Table 5 compares the time it takes to generate text while extracting entities.

  • Baseline (External Model): Slows down generation by 43.64%.
  • EMBER: Slows down generation by only 1.01%.

Because EMBER taps into calculations the GPU has already done (the internal states), the computational overhead is negligible. This makes it feasible to run complex analytics on live chat streams without affecting the user experience.

A Note on Generated Text

The researchers found one quirk: Probes trained on static, human-written text performed worse when applied to the model’s own generated text. The distribution of attention weights changes during generation compared to processing a prompt.

Table 6: NER F1 scores for 3 approaches on our evaluation dataset. “Original” indicates the scores for the non-generated text or prompt. “Generated” indicates scores for annotations on the 1OO generated tokens following the prompt.

As shown in Table 6, when the probes were trained on generated data (the bottom section), the performance gap between original and generated text almost vanished. This highlights the importance of training these probes on the specific type of data (generated vs. static) they will encounter in production.

Putting it to Work: The Toolkit

The authors didn’t just publish a paper; they released a toolkit called STOKE (Streaming TOKen Extraction). It allows developers to train their own probing classifiers on top of Hugging Face models.

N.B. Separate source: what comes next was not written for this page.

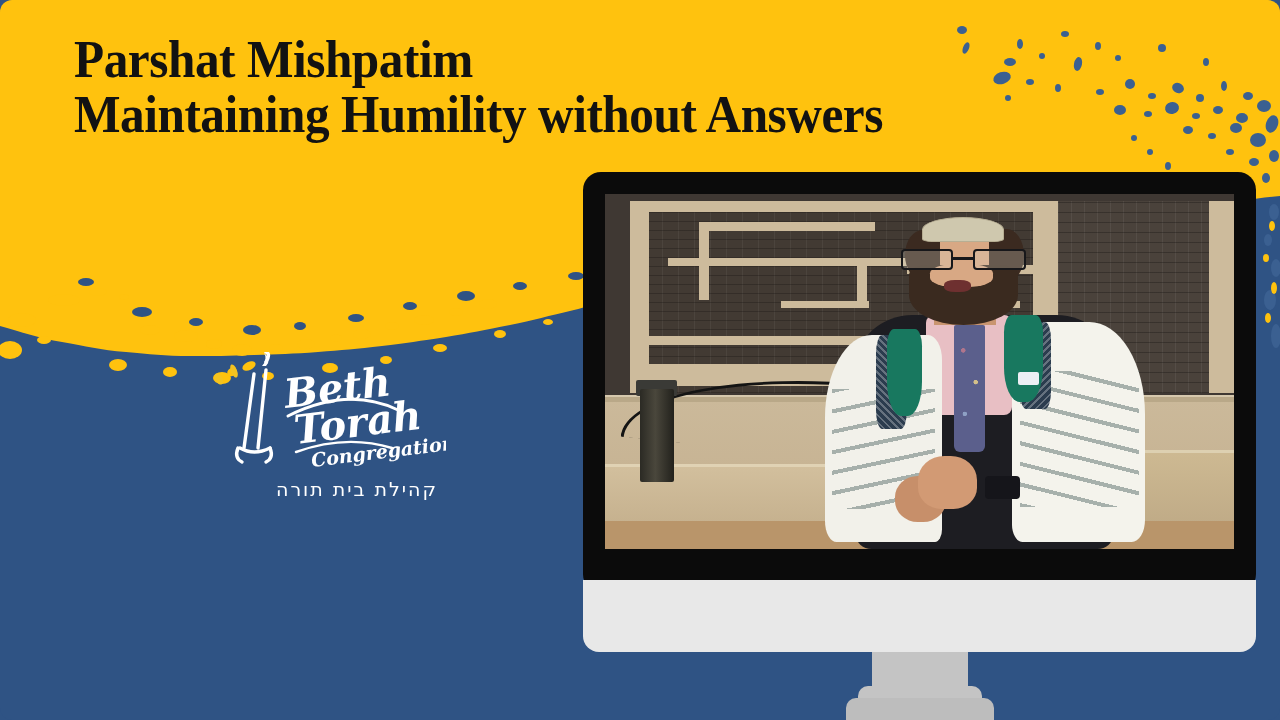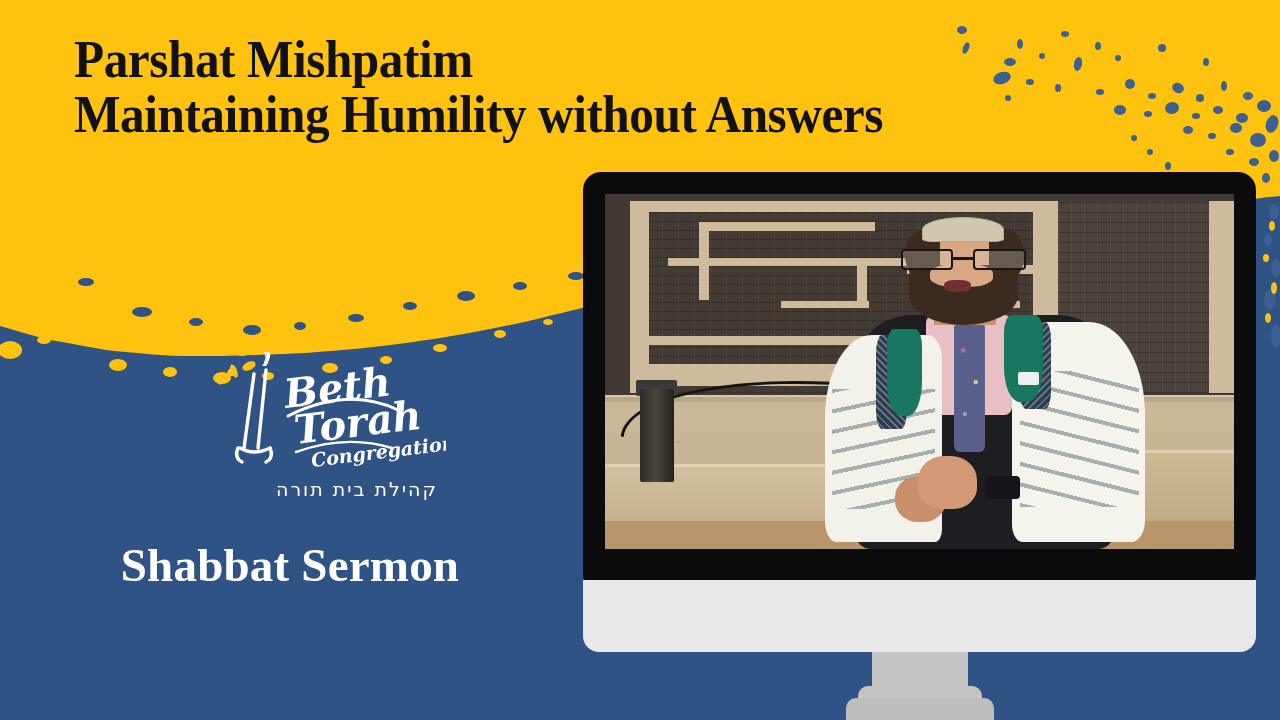"Parshat Mishpatim" #stage { border-radius: none -> 12px }
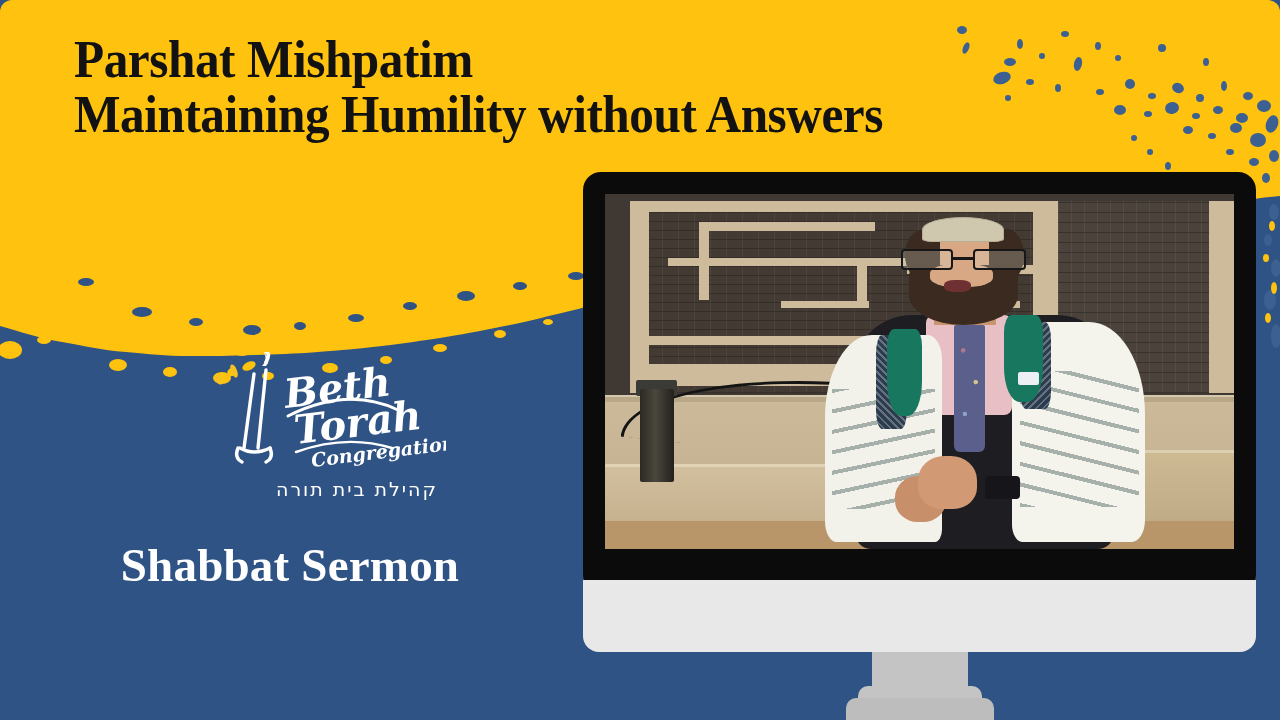"Shabbat Sermon" div.caption-line { html: <div>Shabbat Sermon</div> -> none }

Figure 10: Screenshot of the model playground.

The playground (Figure 10) visualizes the power of this approach. As the model types “James,” the system tags it as a PERSON. As it continues to generate “…who has been writing…”, the system updates and refines its understanding of the sentence structure live.

Conclusion

The EMBER paper presents a compelling shift in how we think about “using” Large Language Models. Rather than treating them solely as text generators or black boxes to be fine-tuned, we can view them as rich repositories of semantic information that can be mined in real-time.

Key Takeaways:

  1. Non-Destructive: You can add NER capabilities to a model without altering its weights or risking catastrophic forgetting.
  2. Attention is Key: The attention mechanism holds the structural secrets of the text (spans), while hidden states hold the semantic secrets (types).
  3. Speed: For streaming applications, probing classifiers are vastly superior to external models, incurring almost no latency penalty.

As LLMs become the engine for more real-time applications, techniques like EMBER that allow us to “read the mind” of the model while it speaks will likely become standard tools in the AI engineering toolkit.